### What is required
Leave the pictures out while you restate every entry below word for word.

### Recorded information
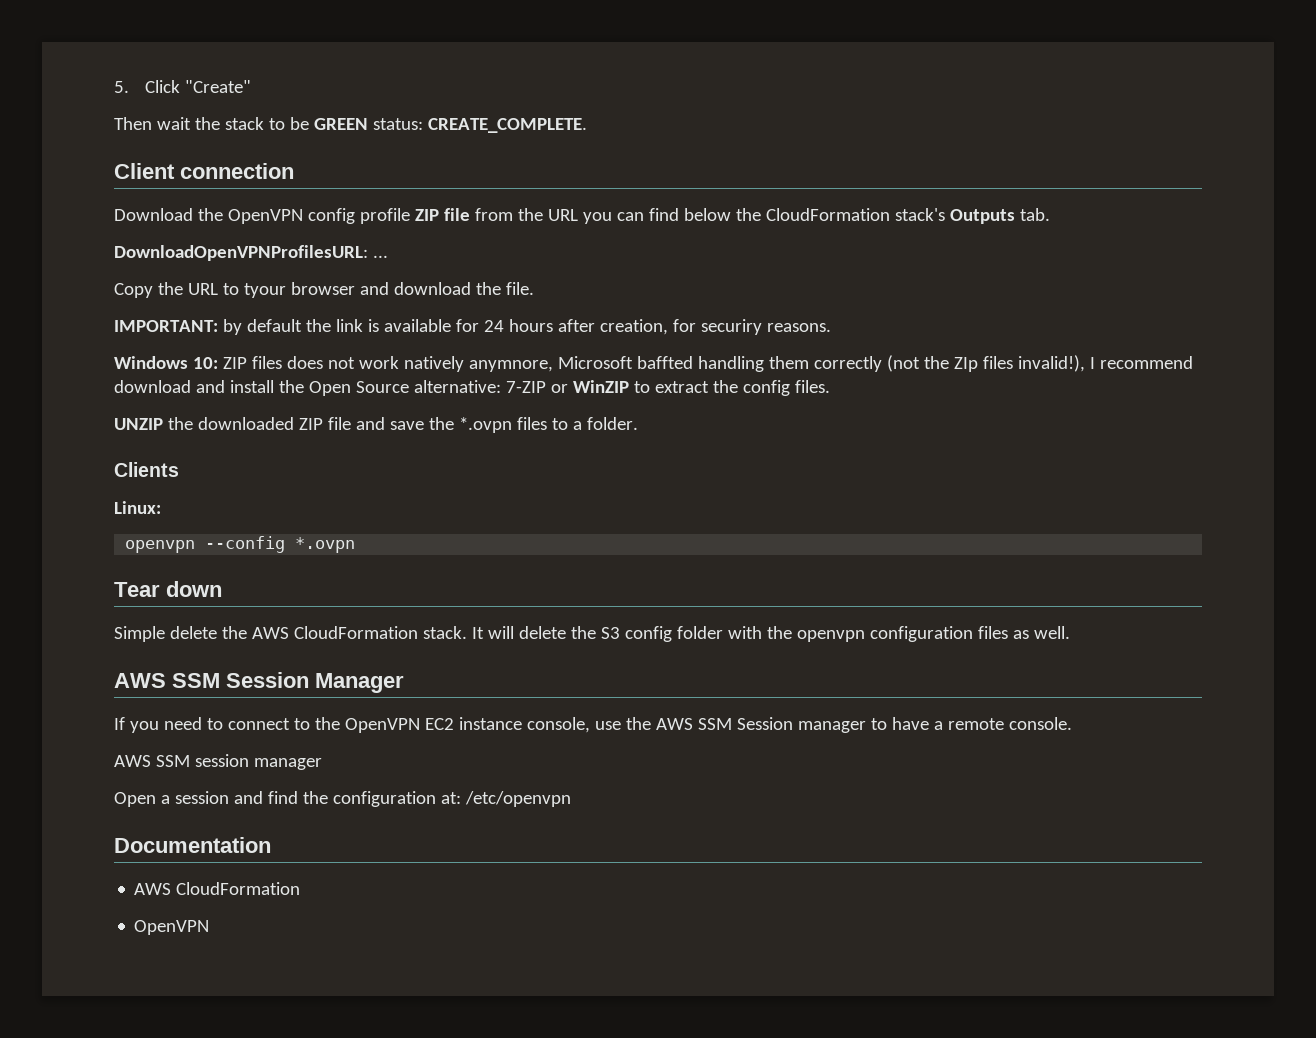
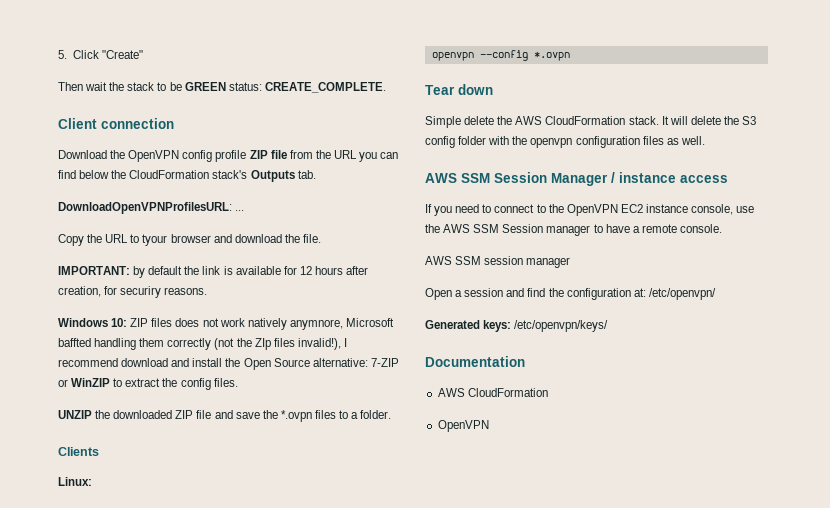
[483,320,504,332] 24 -> [299,266,312,275] 12
(404, 683) none -> [611,172,728,183] / instance access
[464,791,571,807] /etc/openvpn -> [648,288,716,300] [425,320,609,332] /etc/openvpn/ // Generated keys: /etc/openvpn/keys/

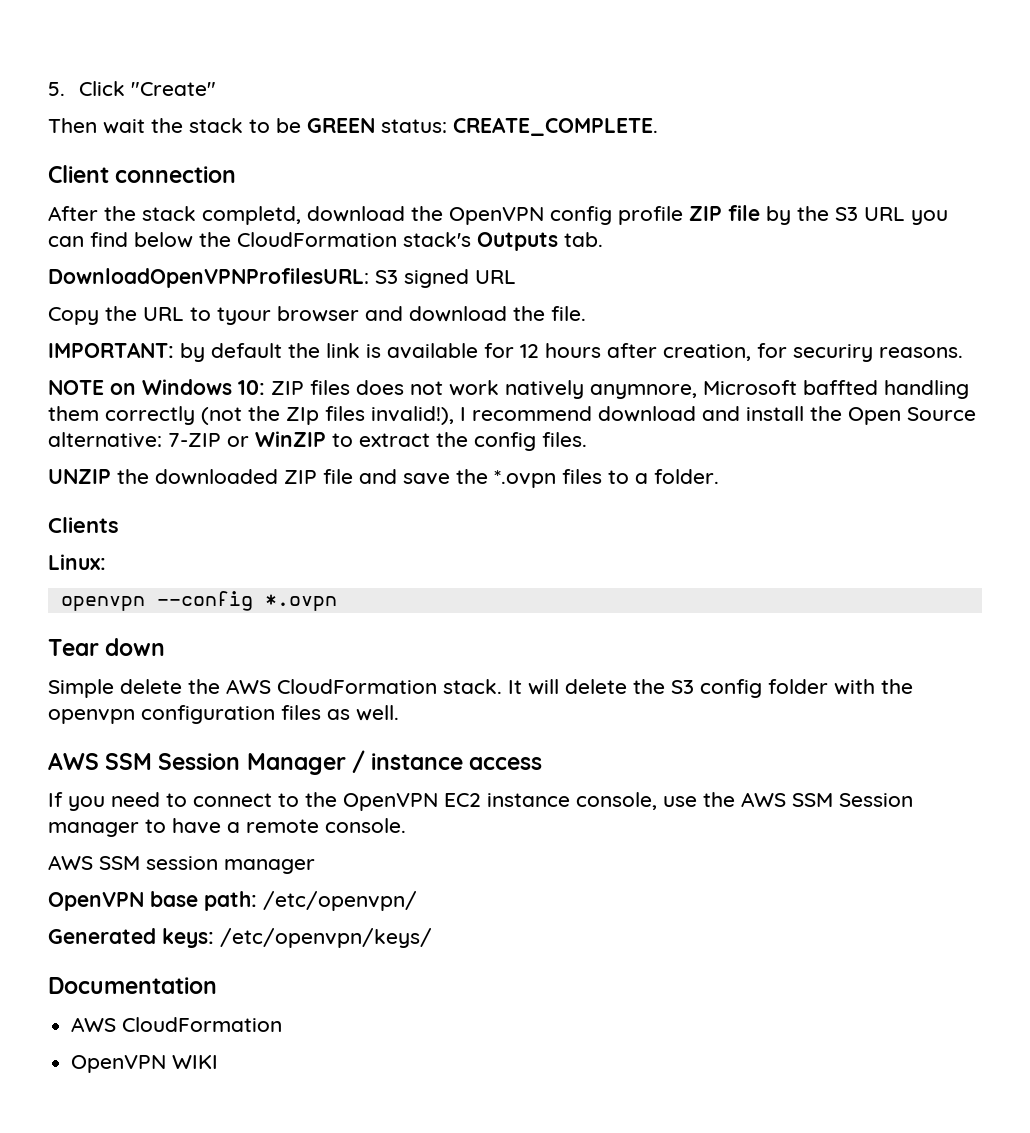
[58,150,107,159] Download -> [48,206,405,225] After the stack completd, download
[289,150,331,159] from the -> [766,206,858,225] by the S3
[235,210,245,211] ... -> [375,269,516,288] S3 signed URL
(208, 291) none -> [48,380,136,395] NOTE on
[425,288,646,300] Open a session and find the configuration at: -> [48,891,257,911] OpenVPN base path:
(489, 426) none -> [172,1055,219,1069] WIKI

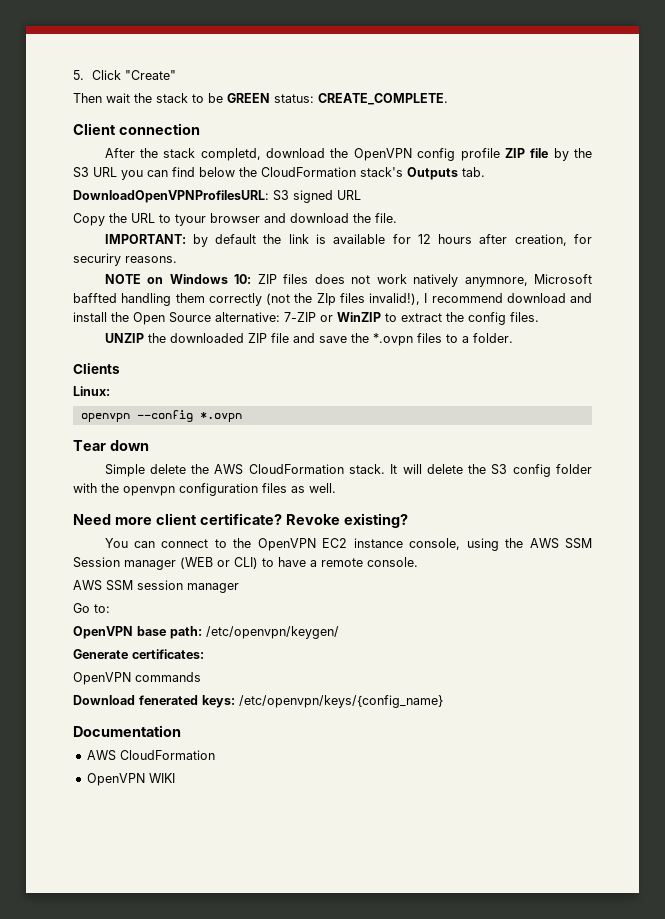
[48,750,543,775] [48,792,187,811] AWS SSM Session Manager / instance access // If you need to -> [73,513,408,528] [104,538,155,548] Need more client certificate? Revoke existing? // You can
[663,796,697,807] use -> [466,538,499,551] using
(139, 829) none -> [180,557,258,569] (WEB or CLI)
(315, 866) none -> [73,603,110,613] // Go to:
[263,891,417,911] [48,928,432,948] /etc/openvpn/ // Generated keys: /etc/openvpn/keys/ -> [206,626,339,639] [73,649,204,659] [73,672,201,685] [73,695,443,708] /etc/openvpn/keygen/ // Generate certificates: // OpenVPN commands // Download fenerated keys: /etc/openvpn/keys/{config_name}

### Exercise result
[483,320,504,332] 24 -> [299,266,312,275] 12
(404, 683) none -> [611,172,728,183] / instance access
[464,791,571,807] /etc/openvpn -> [648,288,716,300] [425,320,609,332] /etc/openvpn/ // Generated keys: /etc/openvpn/keys/

[58,150,107,159] Download -> [48,206,405,225] After the stack completd, download
[289,150,331,159] from the -> [766,206,858,225] by the S3
[235,210,245,211] ... -> [375,269,516,288] S3 signed URL
(208, 291) none -> [48,380,136,395] NOTE on
[425,288,646,300] Open a session and find the configuration at: -> [48,891,257,911] OpenVPN base path:
(489, 426) none -> [172,1055,219,1069] WIKI

[48,750,543,775] [48,792,187,811] AWS SSM Session Manager / instance access // If you need to -> [73,513,408,528] [104,538,155,548] Need more client certificate? Revoke existing? // You can
[663,796,697,807] use -> [466,538,499,551] using
(139, 829) none -> [180,557,258,569] (WEB or CLI)
(315, 866) none -> [73,603,110,613] // Go to:
[263,891,417,911] [48,928,432,948] /etc/openvpn/ // Generated keys: /etc/openvpn/keys/ -> [206,626,339,639] [73,649,204,659] [73,672,201,685] [73,695,443,708] /etc/openvpn/keygen/ // Generate certificates: // OpenVPN commands // Download fenerated keys: /etc/openvpn/keys/{config_name}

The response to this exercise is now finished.